L’ouvrage se livre ainsi à une analyse méticuleuse de la production de discours : ces fameux éléments de langage, produits en masse par le ministère du Travail et les services du Premier ministre pour expliciter et justifier une loi aux contours mouvants.

Philippe Légé démontre ainsi comment le gouvernement s’est échiné, au fil des attentes et des contestations, à faire évoluer son discours pour rendre cette loi acceptable. Il faut dire que sur le papier, la réforme n’est pas très attrayante : on parle alors de simplification, de refonte du dialogue social, pas vraiment de quoi passionner les foules et les médias.

La stratégie politique et médiatique du gouvernement va alors évoluer, adopter un discours beaucoup plus offensif. On entend rapidement circuler dans les journaux et à la télévision l’objectif de réformer et de réduire un code du travail devenu tour à tour complexe, obèse, illisible - autant de lieux communs visant à justifier l’affaiblissement des droits des salariés, au nom de l’intérêt supérieur de l’entreprise et du travailleur.

Car on ne tarde pas à renouveler le catéchisme officiel et à présenter cette loi comme une solution pour réduire le chômage. La logique est assez simple : en facilitant le licenciement, les entreprises seraient plus enclines à embaucher. Le discours classique du gagant-gagnant du côté des employeurs comme de celui des travailleurs a alors fait florès dans les médias. 

Pierre Jacquemain, ancien conseiller technique de Myriam El Khomri, qui quitta ses fonctions à l’occasion de la loi Travail explique ainsi qu’à l’époque : « le gouvernement sentait, compte tenu de son échec sur le front de l’emploi, qu’une loi portant strictement sur l’organisation du travail et sur le dialogue social serait insuffisante ». Le texte se pare alors des vertus de l’évidence en étant présentée comme une loi destinée à lutter contre le fléau du chômage.

Or Philippe Légé relève qu’il n’y a pas grand monde alors pour croire à cette fonction de la loi. Pas plus le ministre de l'Économie que le Président de la République ne se pressent pour vanter ce mécanisme de l’embauche facilitée par le licenciement. Une fois de plus, le discours évolue : face aux critiques, la ministre du Travail défend l’utilité de sa réforme pour favoriser le recours aux CDI. 

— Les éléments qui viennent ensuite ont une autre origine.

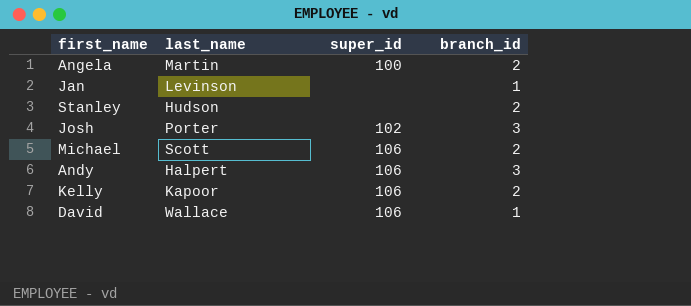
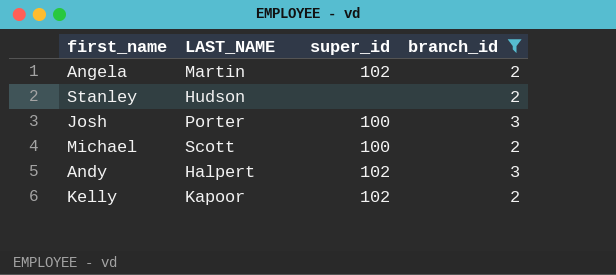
filter: none -> branch_id != 1
column name: last_name -> LAST_NAME
Angela | super_id: 100 -> 102
Josh | super_id: 102 -> 100
Michael | super_id: 106 -> 100
Andy | super_id: 106 -> 102
Kelly | super_id: 106 -> 102

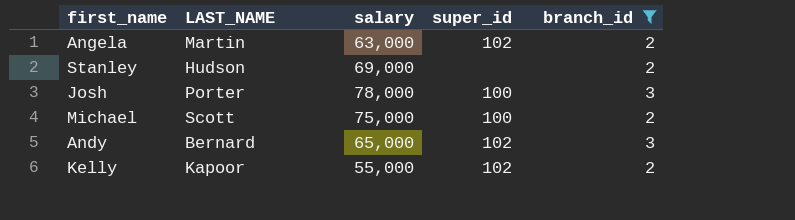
column salary | position: none -> 3
Andy | LAST_NAME: Halpert -> Bernard

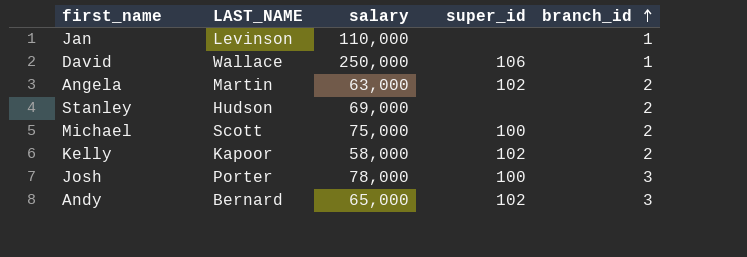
filter: branch_id != 1 -> none
row order: none -> branch_id ascending
Kelly | salary: 55,000 -> 58,000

Dans un exercice d’équilibrisme politique, la Ministre laisse entendre que la loi contribuerait à substituer de l’emploi stable à de l’emploi précaire. Une logique pour le moins étrange puisque Emmanuel Macron, explique en même temps que le salariat doit se réformer pour épouser les évolutions du marché. En clair : il faut déréguler le marché du travail pour favoriser l’accès des jeunes, des seniors et des femmes. 

Ainsi, Augustin Landier, economiste favorable à la réforme, rappelle que l’objectif de la loi n’est pas de faire baisser le taux de chômage, mais d’augmenter la probabilité pour chacun d’obtenir en un temps raisonnable un emploi stable. L’objectif n’est donc plus celui du plein emploi mais d’une forte efficience dans la rotation des travailleurs entre les tâches précaires qui leur sont proposées. Comme le signale Philippe Légé : « si chacun passe fréquemment mais de façon brève par la case emploi, la situation est jugée satisfaisante ». Des strates de justification, parfois contradictoires, pour légitimer la nécessité de détricoter les droits du travail. 

C’est la fameuse logique de la flexi-sécurité déjà éprouvée en Allemagne, en Italie ou en Angleterre. En se fixant pour objectif de fluidifier le marché du travail, l'exécutif a fait sienne l’idée selon laquelle l’économie, pour fonctionner correctement, devait être agile, souple, adaptable. Il relègue dans le même mouvement des siècles de luttes et de conquêtes sociales, dépeintes comme les reliques d’un monde perdu. 

En faisant du travailleur une variable d’ajustement du système productif, le gouvernement ne fait que réaliser la prophétie de Michel Foucault pour qui le projet du néolibéralisme était la mise en concurrence non seulement des entreprises et des biens, mais aussi des personnes sur les marchés.